Some AR-FGS-related changes previously adopted were reported to not have been integrated into the software yet. CABAC may or may not (but should be) supported in the software.
Suggestion: To create AHG which will help to integrate CABAC and AR-FGS simplifications that were previously intended to be adopted, and investigate the JVT-Y075 VLC changes in the AHG.
Question: How can we conclude on whether a profile that includes FGS technology is needed or not?
Question: Is mobile multipoint videoconferencing the only target application?
Remark: JVT-W093, JVT-X040 and JVT-X071 may contain relevant information to clarify application needs. An application suggested is “Videoshare”, which is a one-way multicast. Question: Is there a serious delay constraint need for that application?
This document reported verification of Qualcomm's proposal on FGS simplification (JVT-Y075). Sharp reportedly inspected the source code (source code was marked with #define statements, read through those sections and compiled it both ways and provided both results). Sharp also reportedly compiled and generated results for the conditions investigated by Qualcomm. All results reportedly matched with the exception of the Mother and Daughter sequence. (It is believed that Sharp and Qualcomm used different original sequences for Mother and Daughter.) Results were included with the submission.
A new version of the contribution was uploaded.
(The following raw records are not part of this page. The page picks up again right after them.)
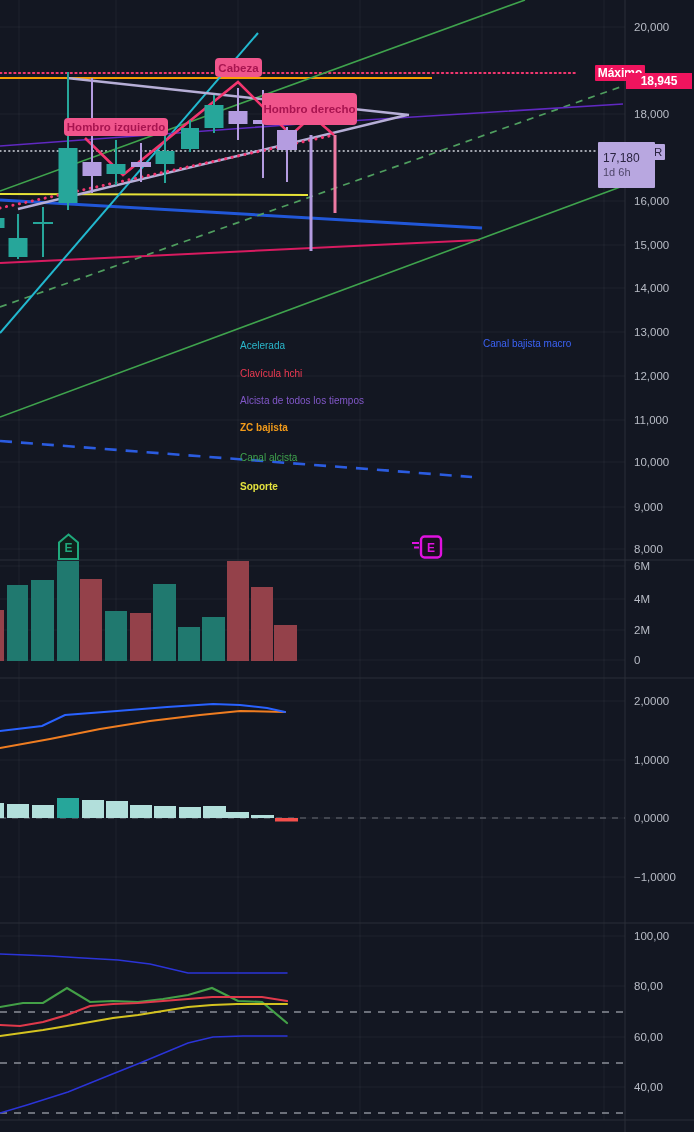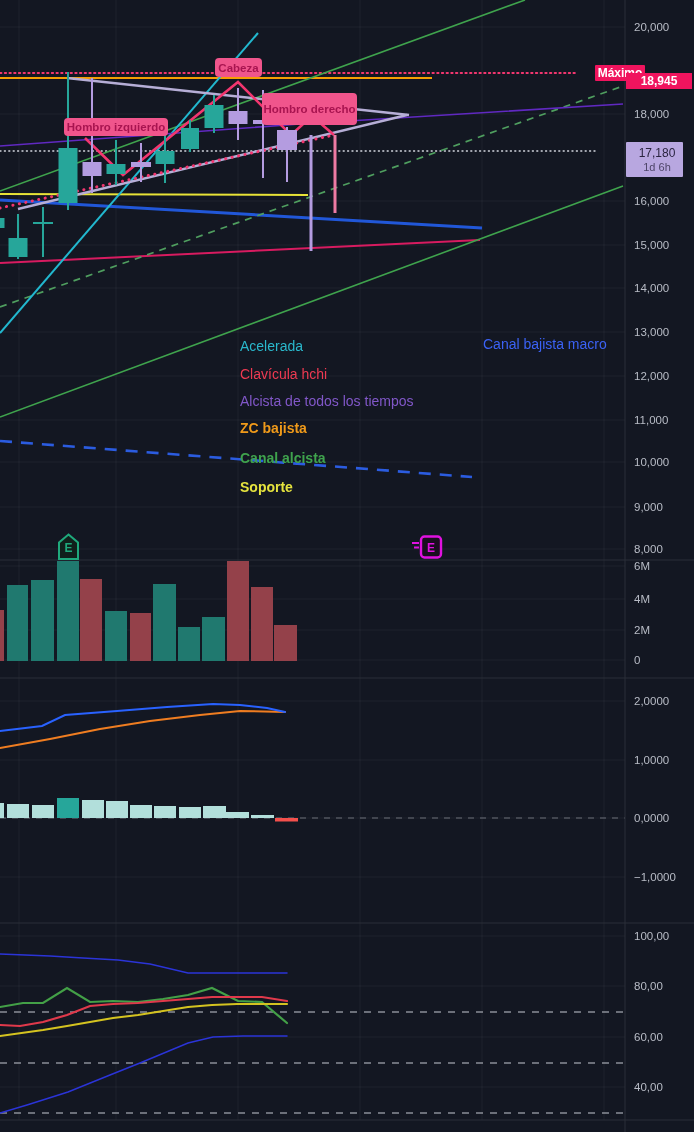--- a/index.html
+++ b/index.html
@@ -17,8 +17,8 @@
        font-weight:bold;justify-content:center;margin-top:8px;}
   #slr-label{left:597px;top:144px;width:28px;height:16px;background:#b8a7e0;color:#2a2440;
        justify-content:center;font-size:11.5px;border-radius:1px;margin-left:40px;}
-  #slr-value{left:626px;top:142px;width:57px;height:35px;background:#b8a7e0;color:#2a2440;
-       flex-direction:column;align-items:center;padding-left:5px;box-sizing:border-box;
+  #slr-value{left:598px;top:142px;width:57px;height:46px;background:#b8a7e0;color:#2a2440;
+       flex-direction:column;align-items:flex-start;padding-left:5px;box-sizing:border-box;
        justify-content:center;line-height:14px;border-radius:1px;}
   #slr-sub{opacity:.75;font-size:11px;}
   .event-badge{position:absolute;}

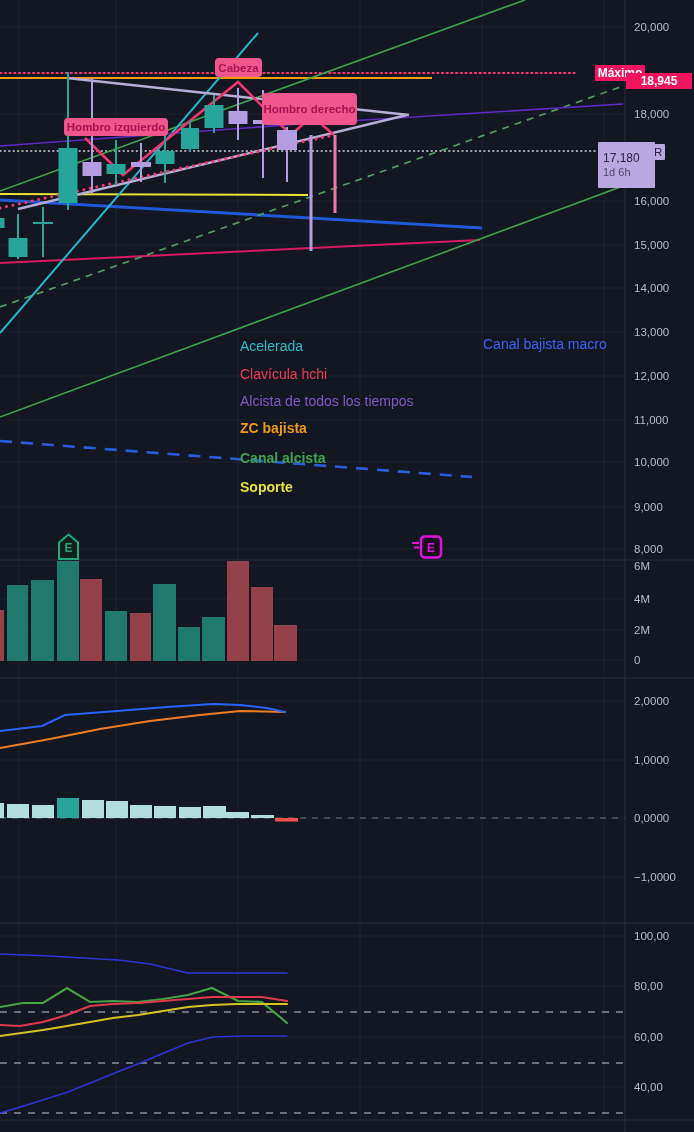--- a/index.html
+++ b/index.html
@@ -7,7 +7,7 @@
        font-family:"Liberation Sans",sans-serif;-webkit-font-smoothing:antialiased;}
   #chart-svg{position:absolute;left:0;top:0;}
   .axis-label{position:absolute;left:634px;color:#b8bcc6;font-size:11.5px;line-height:14px;}
-  .legend-item{position:absolute;font-size:14px;line-height:16px;}
+  .legend-item{position:absolute;font-size:10px;line-height:16px;}
   .pattern-label{position:absolute;display:flex;align-items:center;justify-content:center;
        background:#f0558c;color:#a81450;border-radius:4px;font-size:11.5px;font-weight:bold;white-space:nowrap;}
   .badge{position:absolute;display:flex;align-items:center;font-size:12px;}

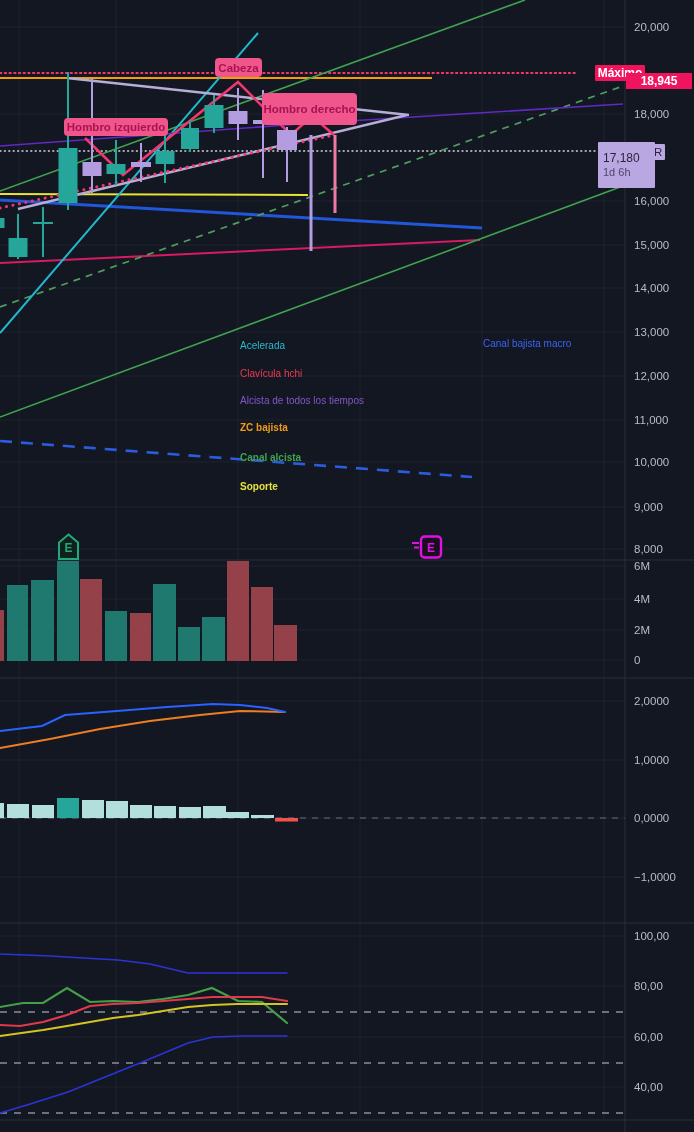--- a/index.html
+++ b/index.html
@@ -172,7 +172,7 @@
       <div class="legend-item" style="left: 240px; top: 366px; color: rgb(239, 58, 82); font-weight: 400;">Clavícula hchi</div>
       <div class="legend-item" style="left: 240px; top: 393px; color: rgb(129, 87, 200); font-weight: 400;">Alcista de todos los tiempos</div>
       <div class="legend-item" style="left: 240px; top: 420px; color: rgb(240, 154, 26); font-weight: 700;">ZC bajista</div>
-      <div class="legend-item" style="left: 240px; top: 450px; color: rgb(63, 163, 77); font-weight: 700;">Canal alcista</div>
+      <div class="legend-item" style="left: 240px; top: 450px; color: rgb(63, 163, 77); font-weight: 400;">Canal alcista</div>
       <div class="legend-item" style="left: 240px; top: 479px; color: rgb(229, 227, 62); font-weight: 700;">Soporte</div>
       <div class="legend-item" style="left: 483px; top: 336px; color: rgb(59, 98, 245); font-weight: 400;">Canal bajista macro</div>
       <div class="pattern-label" style="left: 64px; top: 117.5px; width: 104px; height: 18.5px;">Hombro izquierdo</div>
There was a difference on one sequence – likely to be the result of slightly different source sequences (Mother & Daughter case).
6.3.1.1.1JVT-Y076 ( Prop 2.2) [J. H. Park, Y. H. Kim, B. H. Choi (KETI)] Requirement of SVC color space scalability
This document asserted a requirement for color space scalability and described possible scenarios that might benefit from color space scalable coding. This document also claimed that the conventional color conversion equation for color space scalability can cause a mismatch problem between encoder and decoder because of floating point operation so that an integer point conversion method is described for color space scalable video coding. The proposed method requires syntax modifications for color space scalability. Modified syntax tables were described.
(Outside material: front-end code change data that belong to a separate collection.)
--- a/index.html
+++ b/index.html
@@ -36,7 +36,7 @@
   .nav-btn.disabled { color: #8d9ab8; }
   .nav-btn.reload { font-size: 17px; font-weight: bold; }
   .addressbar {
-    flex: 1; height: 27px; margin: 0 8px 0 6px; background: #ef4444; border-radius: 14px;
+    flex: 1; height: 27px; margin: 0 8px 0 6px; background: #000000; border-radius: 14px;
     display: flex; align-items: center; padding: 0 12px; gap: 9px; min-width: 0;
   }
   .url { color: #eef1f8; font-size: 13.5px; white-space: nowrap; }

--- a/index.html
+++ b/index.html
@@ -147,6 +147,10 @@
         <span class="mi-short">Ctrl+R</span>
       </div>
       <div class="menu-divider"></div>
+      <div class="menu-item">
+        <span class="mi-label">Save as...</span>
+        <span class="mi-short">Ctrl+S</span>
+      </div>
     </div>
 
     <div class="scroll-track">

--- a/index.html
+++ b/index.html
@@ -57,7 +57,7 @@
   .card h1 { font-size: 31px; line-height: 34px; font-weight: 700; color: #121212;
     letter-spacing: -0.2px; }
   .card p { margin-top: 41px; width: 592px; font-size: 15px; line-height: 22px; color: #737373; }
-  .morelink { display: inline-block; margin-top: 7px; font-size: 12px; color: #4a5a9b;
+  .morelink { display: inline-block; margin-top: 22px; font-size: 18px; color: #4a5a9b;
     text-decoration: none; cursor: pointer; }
Different applications: Requirements for scalability in terms of color sampling and color spaces (matrices). It was claimed that, in the case of layer prediction, color transfer matrices must be mathematically precise (not FP). Solutions proposed included integer transfer matrices and lookup tables.
Remark: Matrix definition may not be sufficient because different color spaces also include e.g. gamma transfer characteristics.
Typically, color is treated outside the coding/decoding process. E.g. YCbCr of BT.709 is different from BT.601. But is it the case that nobody typically cares?
Would it rather be appropriate to encode all scalable layers within only one color space? E.g. conversion of YCbCr to RGB outside the decoding process would rather produce a small error which is in the near lossless range. Further study would seem necessary.
Remark: Chroma format scalability should in principle work, but is not included in any profile yet.
The suggestion in the proposal was to consider inserting an integer-based color conversion into the decoding process – sending integer coefficients in the bitstream.
Remark: True color conversion could be (a lot) more than a matrix transformation – also consider transfer characteristics, colour primaries, reference white.
Remark: Consider the possiblity that the base layer is SD (using the BT.601 color space) and the enhancement layer is HD (using the BT.709 color space).
Question: How much real benefit would there be by pulling a color conversion process into the decoding process?
Remark: Including sampling grid upsampling (e.g. 4:2:0 to 4:2:2) in the decoding process may be more well-justified than including color space conversion in the decoding process.
The provided material was primarily verbal argumentation – real data demonstrating the benefit of such a scheme would be more desirable.
The proponent indicated a desire to show some preliminary results at next meeting.
Presentation deck available? Yes, newly-provided.